My master’s thesis was on a database query language called Datalog. Usually, when a programmer thinks of a database, the kind of thing that comes to mind is a nicely indexed SQL table, or a bunch of documents in a MongoDB instance, or maybe even a GraphQL schema if you play with the hip kids. Instead, Datalog thinks of a database as a set of ground facts, which are basically just atomic statements like “Meta is a company” or “Guy loves Roxy”, written like this:

\[\textrm{ company(Meta) } \\ \textrm{ loves(Guy, Roxy) }\]

The equivalent of a schema for a Datalog database is a set of rules, which tells the database how the different ground facts are related. These rules can express things like “if X is the mother of Y, then X is a woman”, or even constraints like “there are no blue tigers”, which you could write like this:

\[if~ \textrm{motherOf(X, Y)}, ~then~ \textrm{female(X)} \\ if~ \textrm{blue(X)} ~and~ \textrm{tiger(X)}, ~then~impossible~\]

That last one is a funny way to write “blue tigers are impossible”, but computers prefer it when everything is in the same format. Datalog query engines can take databases of ground facts and a set of rules and efficiently answer queries, which are questions like “who is the mother of Thomas” or “list all cities that can be reached by road from Paris”:

\[\textrm{motherOf(X, Thomas)}?\] \[if~ \textrm{connected(X, Y)}, ~then~ \textrm{reachable(X, Y)} \\ if~ \textrm{reachable(X, Y)} ~and~ \textrm{connected(Y, Z)}, ~then~ \textrm{reachable(X, Z)} \\ \textrm{reachable(Paris, X)}?\]

Different people write Datalog in different ways. Academics like to use symbols from mathematical logic to express this stuff, and production-grade implementations of Datalog (like Datomic) usually have their own syntax for rules and queries. Personally I prefer the mathematical symbols, but I’ve gone with a weird English hybrid above to make things easier to read.

My thesis topic was extending Datalog to support default rules, which are a bit like the rules I’ve written above except they are only required to hold in ordinary situations. This is a bit vague, but one example that you are probably familiar with is the legal edict “innocent until proven guilty”. This basically says that an accused is considered innocent by default, and it is only in the exceptional circumstance that evidence can be procured that we revoke the rule and considered them guilty:

\[if~true, ~then~ \textrm{innocent(X)} \\ if~ \textrm{innocent(X)} ~and~ \textrm{crime(Y)}, ~then~by~default~not~ \textrm{evidenceFor(X, Y)}\]

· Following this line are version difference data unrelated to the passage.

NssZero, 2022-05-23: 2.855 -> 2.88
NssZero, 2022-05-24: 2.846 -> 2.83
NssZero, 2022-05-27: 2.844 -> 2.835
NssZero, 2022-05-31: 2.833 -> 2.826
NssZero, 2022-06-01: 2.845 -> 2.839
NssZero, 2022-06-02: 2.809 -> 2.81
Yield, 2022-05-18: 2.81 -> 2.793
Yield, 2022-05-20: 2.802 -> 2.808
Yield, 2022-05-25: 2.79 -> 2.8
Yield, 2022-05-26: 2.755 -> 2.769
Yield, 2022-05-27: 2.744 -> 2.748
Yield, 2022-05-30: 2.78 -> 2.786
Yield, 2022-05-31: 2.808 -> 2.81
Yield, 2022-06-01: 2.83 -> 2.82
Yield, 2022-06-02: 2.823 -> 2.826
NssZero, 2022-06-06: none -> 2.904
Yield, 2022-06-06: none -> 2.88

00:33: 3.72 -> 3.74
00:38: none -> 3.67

It’s an interesting research area mathematically, but I’ve been itching to do something more practical with it. At the moment I feel a bit like I’m building castles in my mind, so here’s a brain dump of random, slightly more involved things to use or do with non-monotonic logics:

  • Directly encode non-monotonic semantics in Z3 for rigorously exploring definitions? Or maybe do this in Coq or Lean, or some other proof-assistant? I’m quite fond of Lean at the moment, as it has nice tooling, it’s reasonably simple to understand and use, and it has a large library of existing mathematical concepts and theorems to branch off.

  • Translate some part of the South African constitution into Defeasible Datalog as a proof-of-concept? As a non-expert, reading legal documents has always seemed suspiciously similar to reading mathematics or code to me. If there are similarities, then it would be interesting to actually make a translation between the two domains.

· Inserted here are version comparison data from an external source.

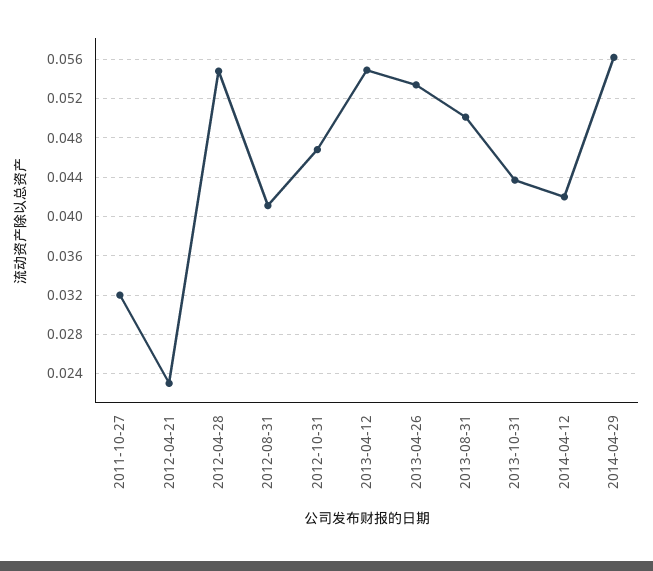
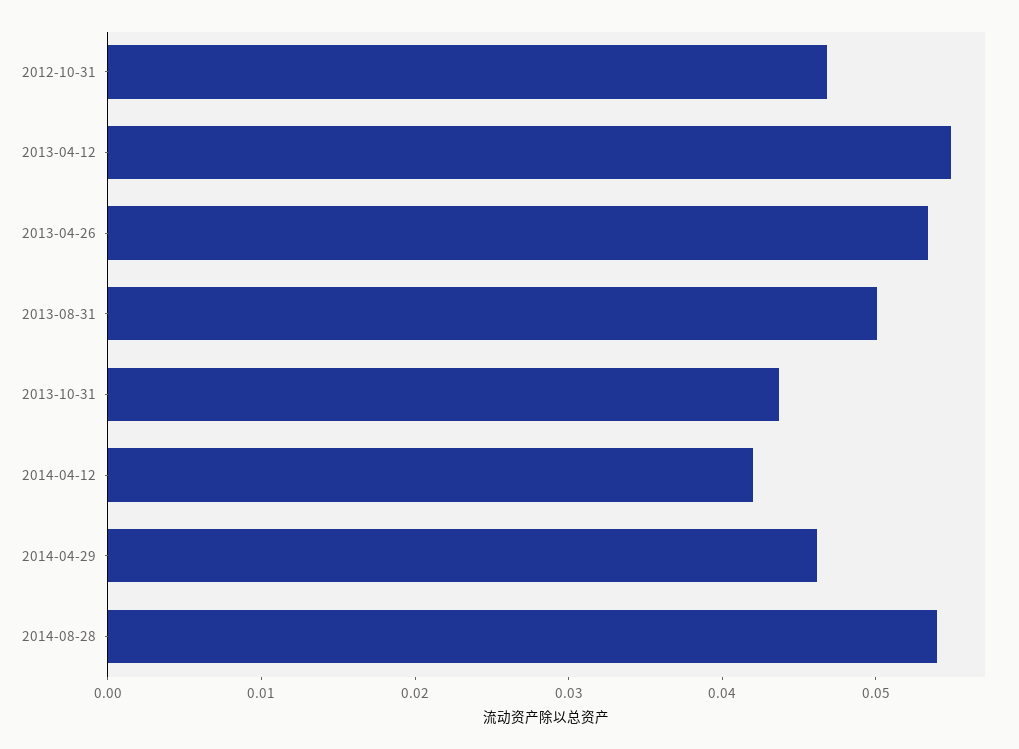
2011-10-27: 0.032 -> none
2012-04-21: 0.023 -> none
2012-04-28: 0.055 -> none
2012-08-31: 0.041 -> none
2014-04-29: 0.056 -> 0.046
2014-08-28: none -> 0.054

  • Discrete non-monotonic reasoning systems (like my Defeasible Datalog) have always felt a bit like hacky, analytic-philosophy-flavoured ways to do reasoning with uncertainty and exceptions to me. The gold standard for this is probability theory, and the fact that probability theory works can even be proven mathematically (see Cox’s theorem, for instance). Can you actually express systems like Defeasible Datalog in terms of some kind of probabilistic system, such as Bayesian inference over an appropriate prior?